On prend tous notre mal en patience, le stand de sandwich se fait dévaliser en contre-partie. Jérémy et moi piétinons devant l'écran. Autant on avait eu du mal à trouver la motivation pour rouler jusqu'à Kourou, attendre une heure et demie l'arrivée du bus qui nous a emmené au site d'observation, autant maintenant qu'on y est, zut, on a pas du tout envie qu'il soit annulé ce lancement. Je pense avec envie à ceux qui sont dans la salle Jupiter et qui doivent observer les allées et venues des ingénieurs qui s'arrachent les cheveux. Ici, la jungle est tellement calme dans la nuit qui est tombée.

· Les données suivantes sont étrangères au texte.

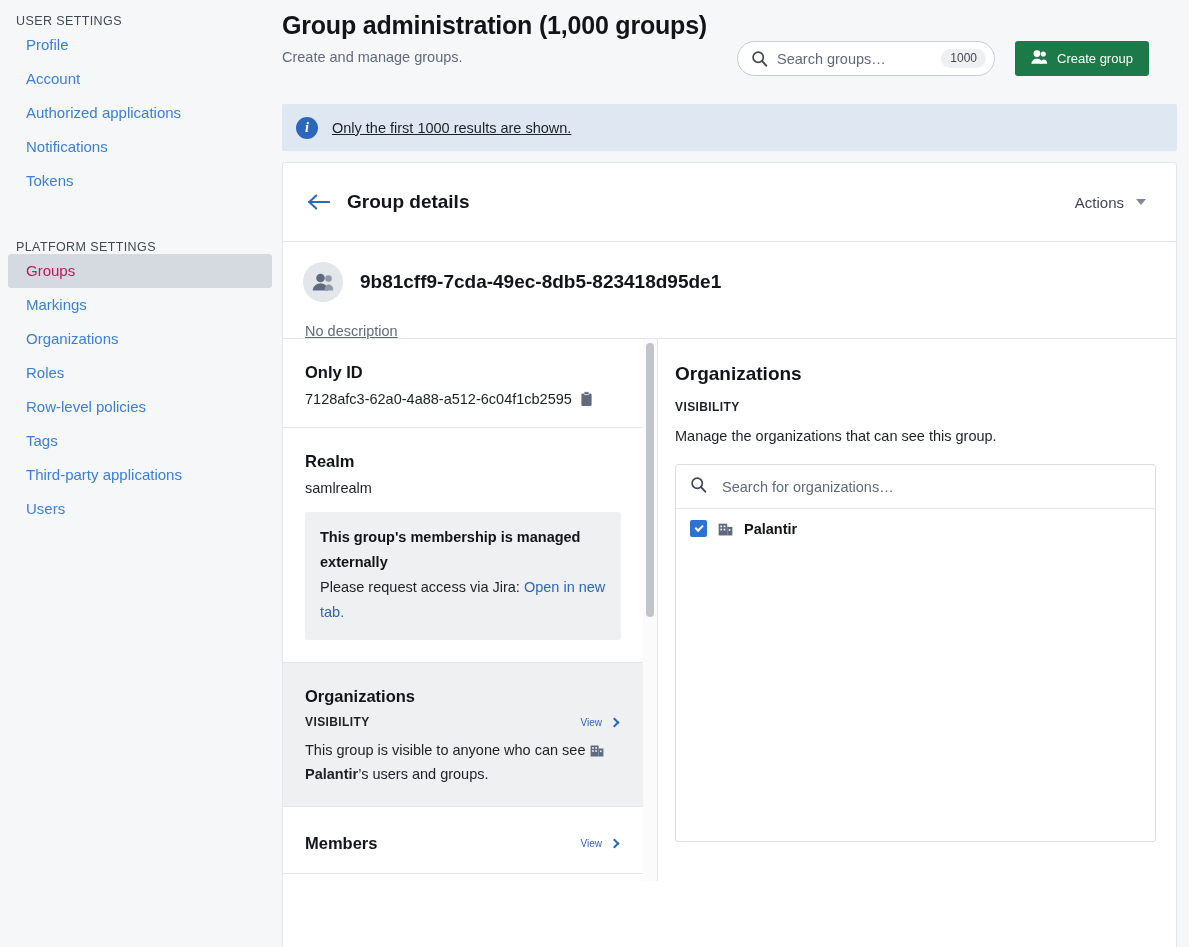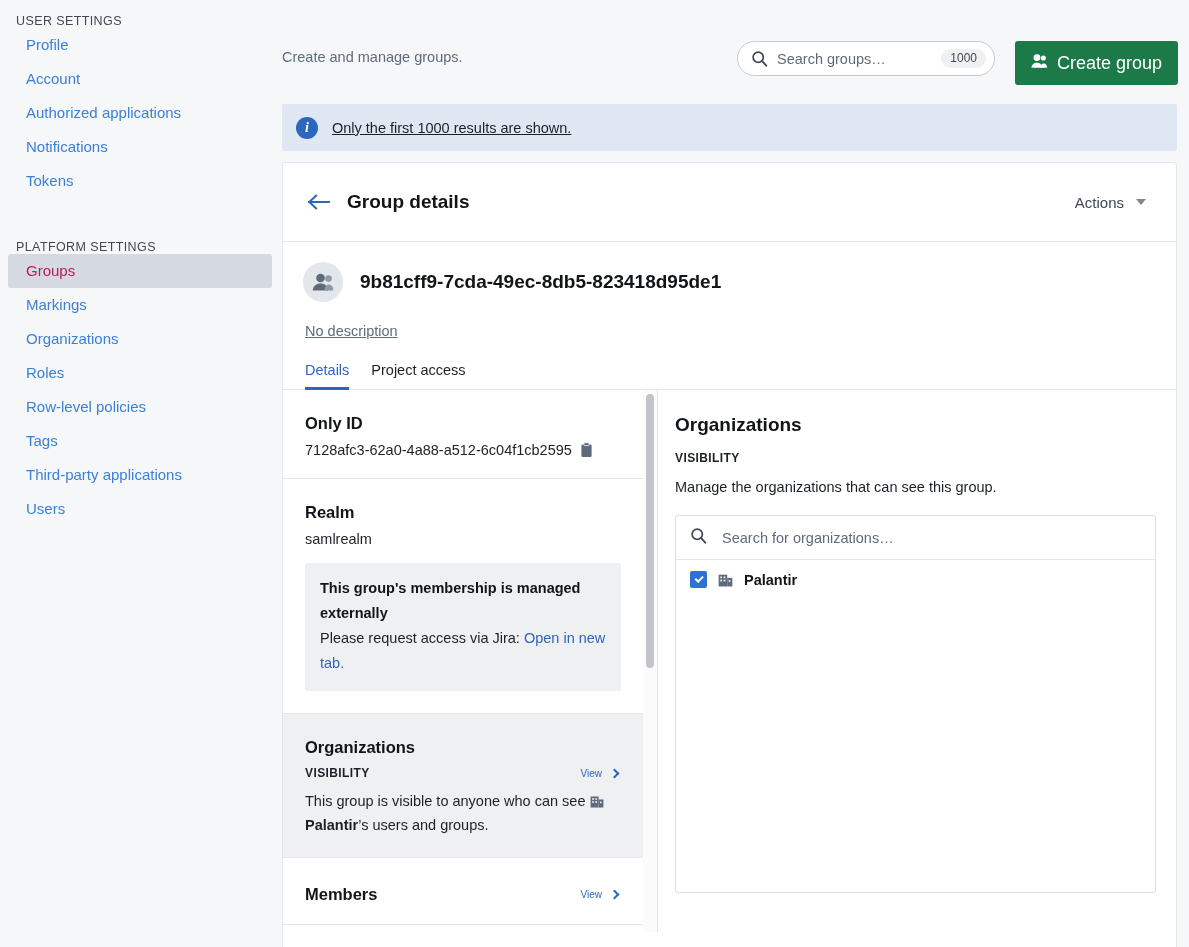--- a/index.html
+++ b/index.html
@@ -58,22 +58,22 @@
     min-width: 10px; padding: 0;
   }
   .search-box input::placeholder { color: #5f6b7c; }
   .count-pill {
     flex: 0 0 auto; background: #eef0f2; color: #404854;
     font-size: 12px; border-radius: 11px; padding: 3px 9px; line-height: 13px;
   }
 
   .create-btn {
     position: absolute; left: 735px; top: 41px;
-    height: 44px; padding: 0 16px; border: none; border-radius: 3px;
-    background: #1c7a49; color: #fff; font-size: 18px;
+    height: 35px; padding: 0 16px; border: none; border-radius: 3px;
+    background: #1c7a49; color: #fff; font-size: 13px;
     font-family: "Liberation Sans", sans-serif;
     display: flex; align-items: center; gap: 9px; cursor: pointer;
   }
 
   .info-banner {
     position: absolute; left: 2px; top: 104px; width: 895px; height: 47px;
     background: #dfe7f2; border-radius: 2px;
     display: flex; align-items: center; padding-left: 14px; gap: 14px;
   }
   .info-dot {
@@ -217,20 +217,21 @@
     <div class="side-item">Organizations</div>
     <div class="side-item">Roles</div>
     <div class="side-item">Row-level policies</div>
     <div class="side-item">Tags</div>
     <div class="side-item">Third-party applications</div>
     <div class="side-item">Users</div>
   </nav>
 
   <div class="main">
 
+    <div class="page-title">Group administration (1,000 groups)</div>
     <div class="page-subtitle">Create and manage groups.</div>
 
     <div class="search-box">
       <span class="mag">
         <svg width="17" height="17" viewBox="0 0 20 20">
             <circle cx="8.5" cy="8.5" r="6" fill="none" stroke="#404854" stroke-width="2"></circle>
             <line x1="13" y1="13" x2="18" y2="18.5" stroke="#404854" stroke-width="2.2" stroke-linecap="round"></line>
           </svg>
       </span>
       <input type="text" placeholder="Search groups…" style="">
@@ -277,24 +278,20 @@
             <path d="M1.8 18.5c0-4.3 3.4-7 7.7-7s7.7 2.7 7.7 7z" fill="#5f6b7c"></path>
             <circle cx="17.5" cy="6.5" r="3.3" fill="#8f99a8"></circle>
             <path d="M13.5 18.5c0-3.6 1.8-6 4.2-6 2.9 0 4.6 2.4 4.6 6z" fill="#8f99a8"></path>
           </svg>
         </span>
         <span class="gname">9b81cff9-7cda-49ec-8db5-823418d95de1</span>
       </div>
 
       <div class="no-desc">No description</div>
 
-      <div class="tabs">
-        <div class="tab active">Details</div>
-        <div class="tab">Project access</div>
-      </div>
       <div class="tabs-rule"></div>
 
       <div class="split">
 
         <div class="detail-col">
           <div class="detail-inner">
 
             <div class="dsec">
               <h4>Only ID</h4>
               <div class="dval">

Au bout de 35 minutes, c'est bientôt la fermeture de la fenêtre de tir, il faut bien se rendre à l'évidence ; la fusée ne décollera pas aujourd'hui. Vu qu'on a décidé de profiter d'être à Kourou pour manger des sushis (très typique, n'est-il pas), on va s'installer pour faire la queue et redescendre de ce satané site d'observation parmi les premiers.
Alors qu'on se rend compte qu'on vient de créer un mouvement de foule, une voix retentit dans les haut-parleurs "Reprise du compte à rebours à 19h35". Dans quelques minutes la fusée va décoller. Chacun regagne sa place, on décide d'aller se mettre contre un mur, derrière toutes les rangées, là où l'on ne dérangera personne. 3 minutes au compte à rebours, un mec parmi les rangées assises décide de se lever et de monter sur le banc sur lequel il était assis. 15 secondes plus tard celui derrière lui décide de faire de même. Bientôt toute la foule est debout sur les bancs et depuis notre position on ne voit plus l'horizon mais une forêt de fessiers. Maintenant tout le monde voit aussi bien que lorsque tout le monde était assis, sauf les gueux comme nous qui sont debout contre le mur, derrière eux. Soupir.
Enfin, entre deux paires de fesses, la fusée s'éclaire. Une lumière assez faible d'ailleurs, mais bientôt on doit plisser les yeux pour continuer à l'observer. La fusée décolle, les écrans retransmettent un bruit assourdissant, et le ciel bleuté et nuageux de la nuit guyanaise devient orange vif. Bientôt le bruit nous atteint, plus rauque que tout ce que j'ai entendu dans ma vie, le genre de bruit qui nous aurait glacé l'échine si l'on n'avait pas su ce à quoi on assistait. La fusée passe au-dessus de nous, de plus en plus petite. En la suivant du regard je me rends compte que le forêt de fesses s'est transformée en une forêt de fusées miniatures, chacune sur l'écran d'un smartphone. La fusée poursuit sa course folle, elle devient un tout petit point parmi les étoiles, tout en continuant de filer vers l'Est. Au bout de quelques minutes, les écrans indiquent qu'elle a traversé l'Atlantique, cet océan dont on est venu à bout en 3 semaines. Il est alors temps de redescendre sur Kourou et d'aller enfin manger le dîner.